— Пусть. Но добровольно не могу, не хочу. Радость моя, единственная моя! Пойди со мной, не думай ни о чем. Сломай свою гордость. Мы будем счастливы, дадим счастье другим. Знаешь, о чем мечтаю? Мы поселимся в деревне, на берегу Волги… Каждую ночь буду выходить на берег и благодарить Бога за то, что ты со мной. Вечером буду поливать грядки редиски и салата. Их надо поливать сейчас же после заката солнца. Потом с фонарями пойдем на конюшню и в стойла к нашим коровам, овцам и козам. Потом…

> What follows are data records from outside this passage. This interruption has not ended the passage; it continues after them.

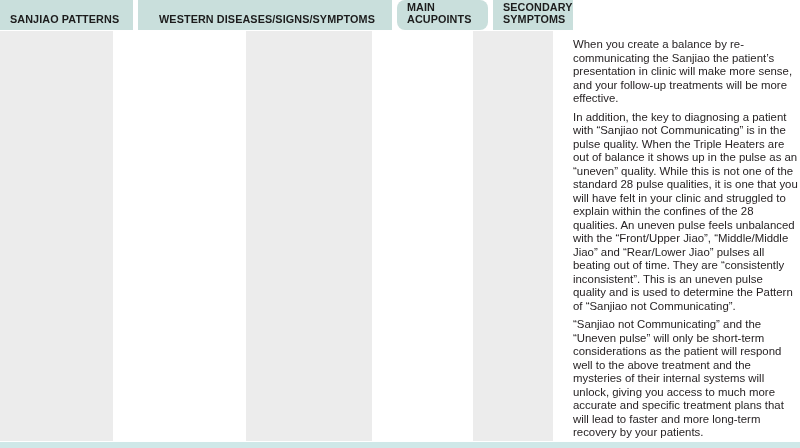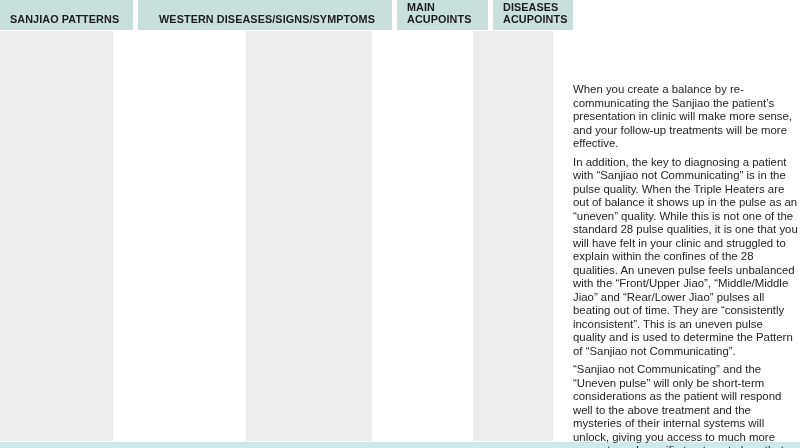"MAIN ACUPOINTS" .hcell.c3 { border-radius: none -> 8px }
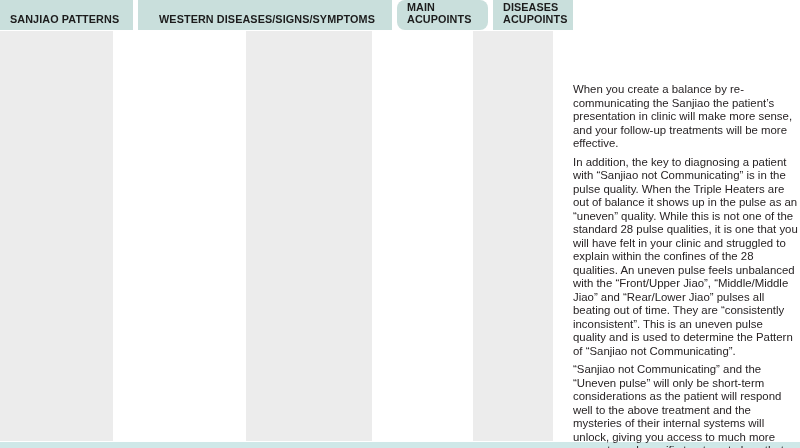"DISEASES ACUPOINTS" span { text: DISEASES ACUPOINTS -> SECONDARY SYMPTOMS }
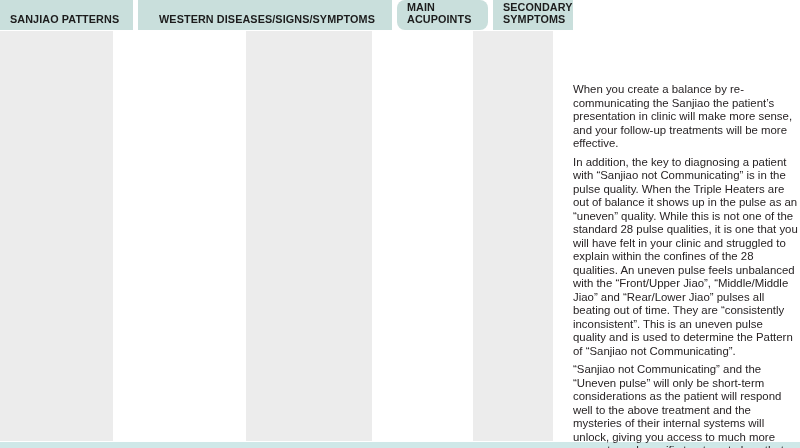"When you create a balance" .notes-cell { margin-top: 45px -> none }
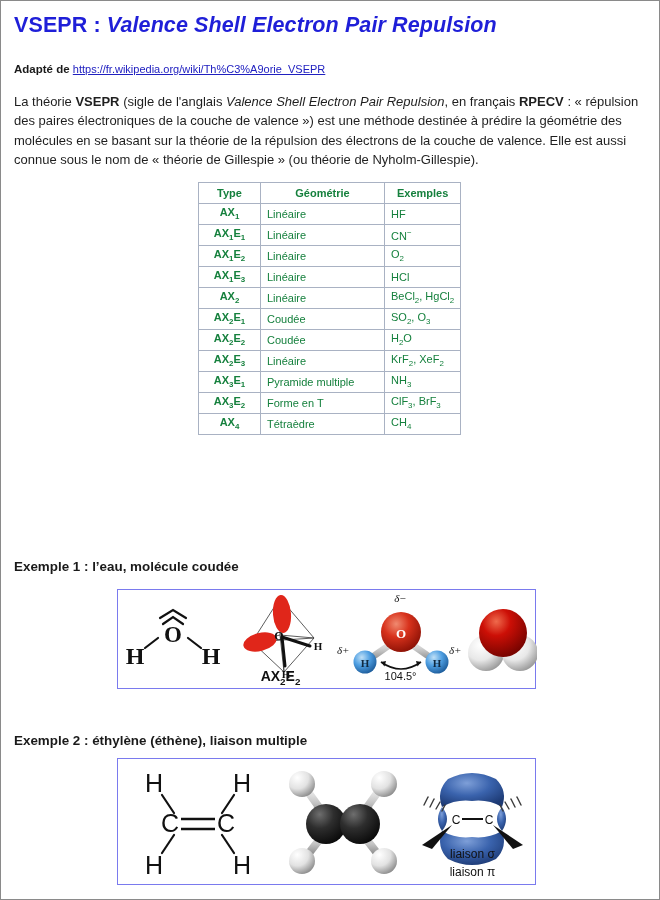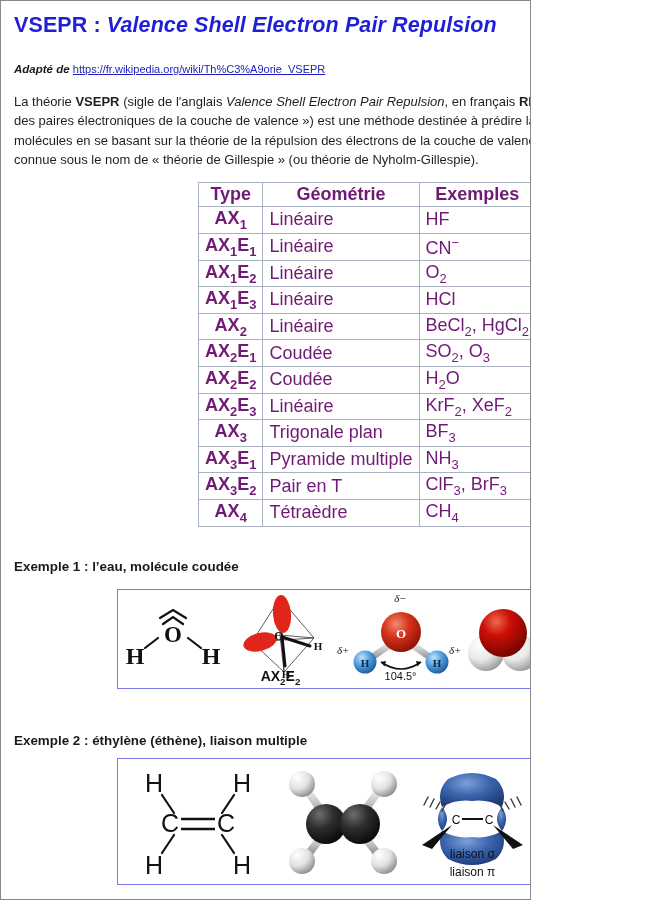"VSEPR : Valence Shell Electron" #page { width: 531px -> 660px }
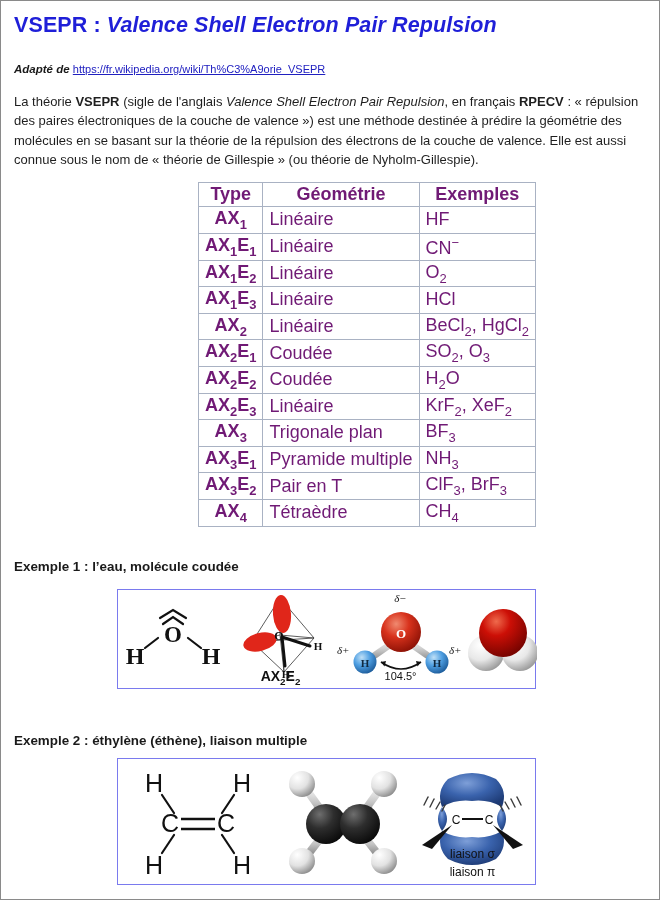"Adapté de" .source-label { font-style: italic -> none }
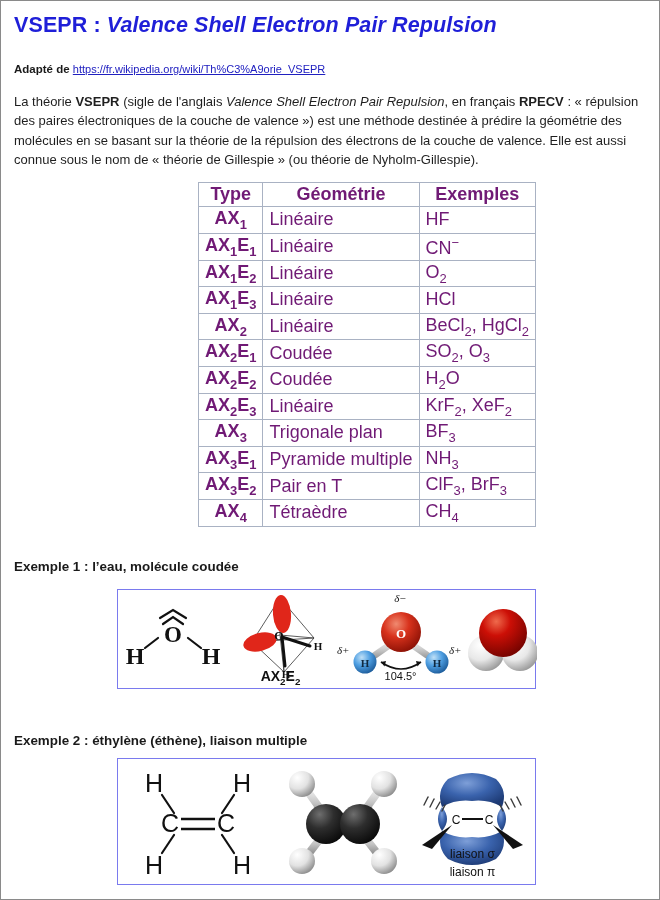"Type" table.vsepr { color: #701a75 -> #15803d; font-size: 18px -> 11px }
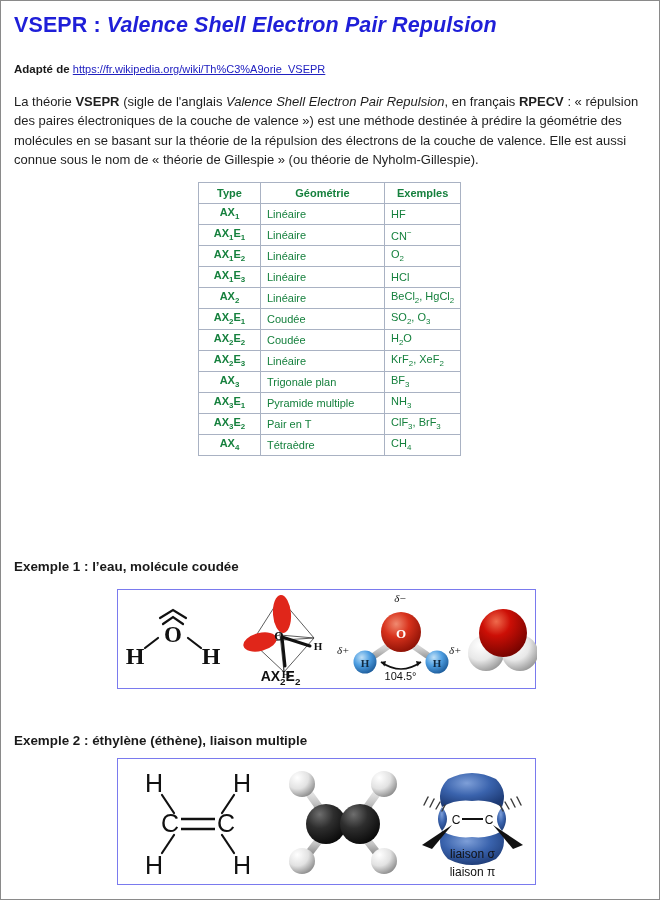"AX3" tr { html: <tr> <td>AX<sub>3</sub></td> <td>Trigonale plan</td> <td>BF<sub>3</sub></td> </tr> -> none }
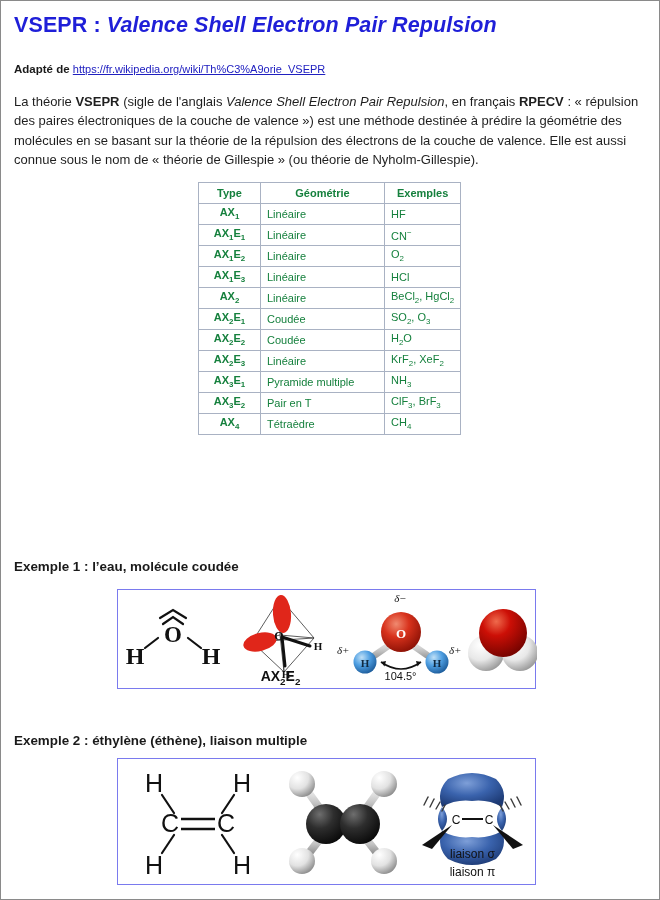"Pair en T" td.col-geo { text: Pair -> Forme }
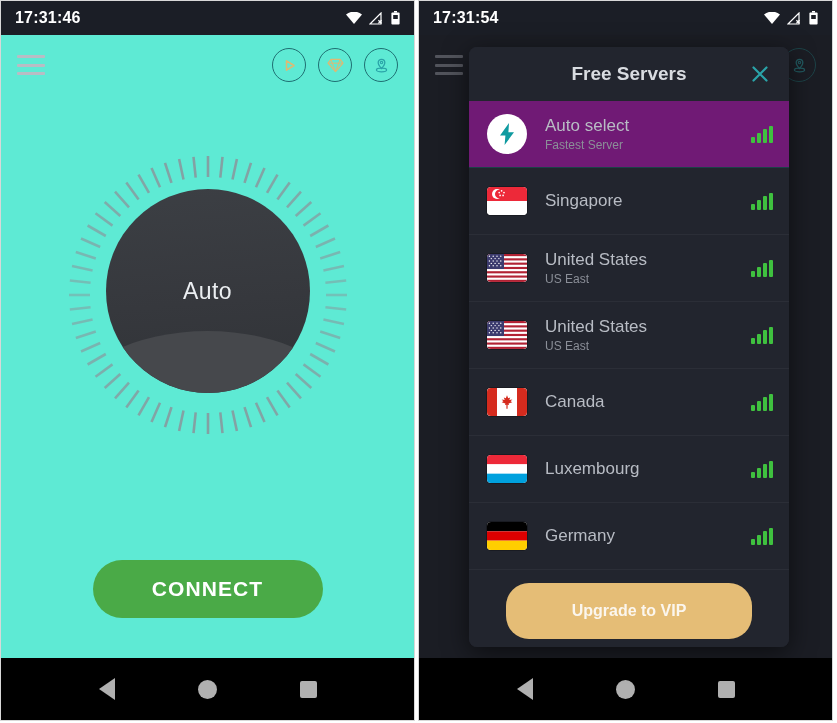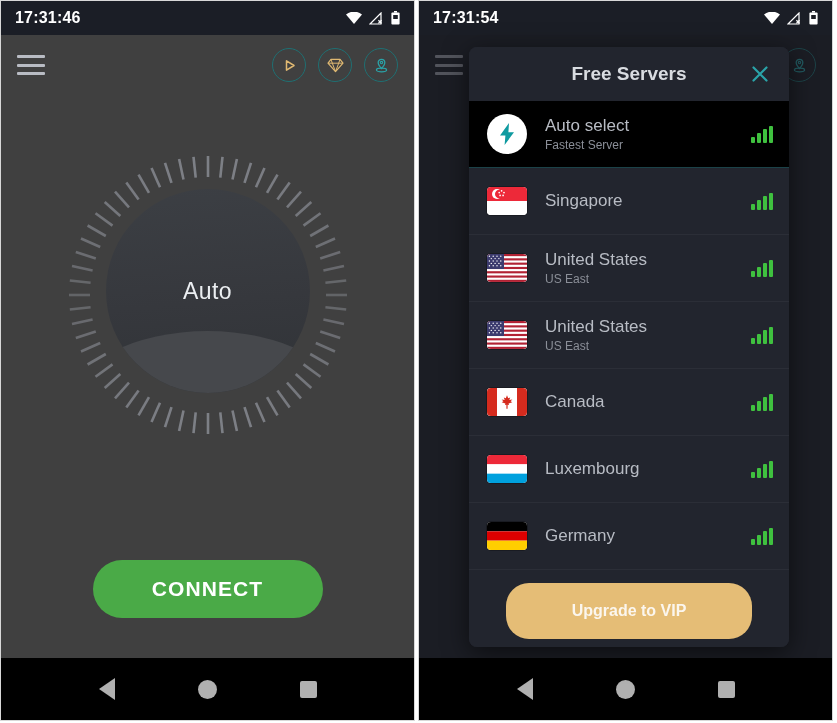"17:31:46" .phone { background: #404040 -> #5eead4 }
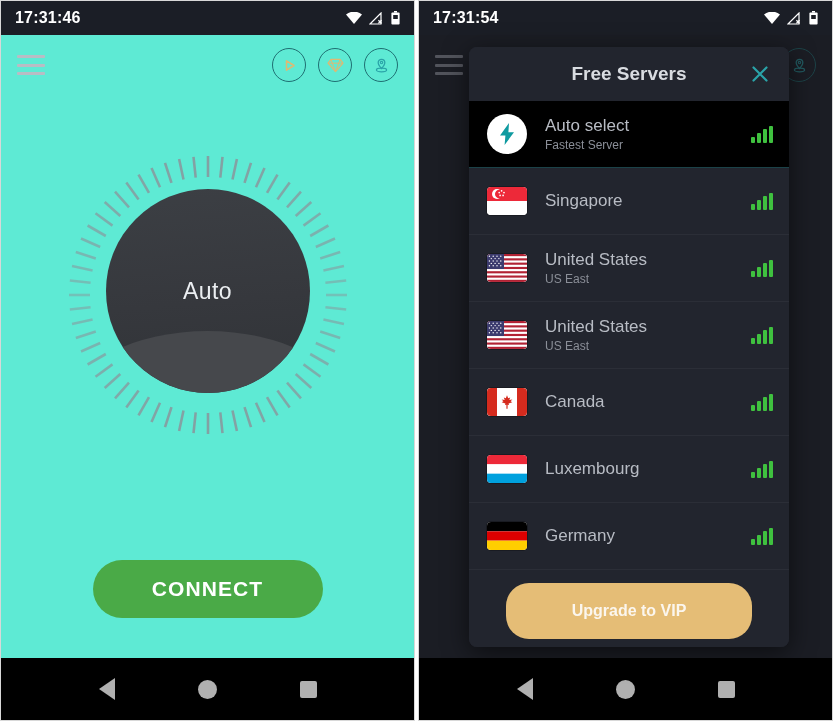"Auto select" .server-row.selected { background: #000000 -> #701a75 }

— Нил, перестаньте, милый…
— Не могу, не могу… У нас не будет собственности. Лошади и коровы будут общие: кто хочет придет и возьмет для пользования; они только будут стоять в наших стойлах. Никогда не будем запирать ворота на ключ… Во всем доме не будет замков и ключей… Мы приготовим комнаты для всех, кто бродит по дорогам… На воротах мы сделаем надпись: «Этот дом ваш дом. Войдите, добрые люди». Всю ночь фонарь будет освещать эту надпись. Они придут ночью, когда мы спим, а на утро мы выйдем к ним и поклонимся: «Спасибо, что вошли и принесли радость. Вот я и моя жена». Ты будешь в светлом платье, как мне снилось… Лена, что с тобой? Вот вода. Выпей. Теперь лучше? Пойдем, пойдем сейчас.
— Куда?
— Мы скажем Сергею. Он бесконечно добр и полюбит тебя как сестру. Опять отвернулась!
— Нет. Уходи, Нил. Нет.
— Я все сделаю, ни от чего не убегу. Я хочу только немного личного счастья.
— Ты торгуешься. Личное счастье только в счастье общем.
— Неправда. Не только.
— Другого нет. Уйди.
— Ухожу. Прощай.
— Я прямая линия и знаю свой путь. Ты — окружность.
— Твой путь — отказ и смерть.
— Может быть.
— Прости, если я говорил не так, как нужно.
— Мне жаль тебя. Сделай усилие над собой.
— И тогда?
— Хочешь награды?
— Я слаб. Поддержи меня.
— Не умею.
— Не говори, не отвечай мне. Я унесу с собой тень надежды. Слушай, Лена: если мы встретимся через несколько лет и ты увидишь, что я — я стал другим — может что-нибудь измениться?.. Не отвечай. Молчи.
— Не могу молчать, потому что это было бы ложью. Ничто не может измениться.
— Теперь я понял: ты не любишь меня.
Молчание.
— Не любишь?
Молчание.
— Теперь все ясно… Что ж делать… Постараюсь забыть тебя. В этой комнате даже неодушевленные предметы хотят чтобы я поскорее ушел… Окно сделалось черным, а когда я вошел еще было светло. Да, забыл сказать: вы не умеете подавать руку, я давно заметил. Вначале это раздражало меня, а теперь и это полюбил… Никто не подает так руки. Окончательно прощайте, Лена.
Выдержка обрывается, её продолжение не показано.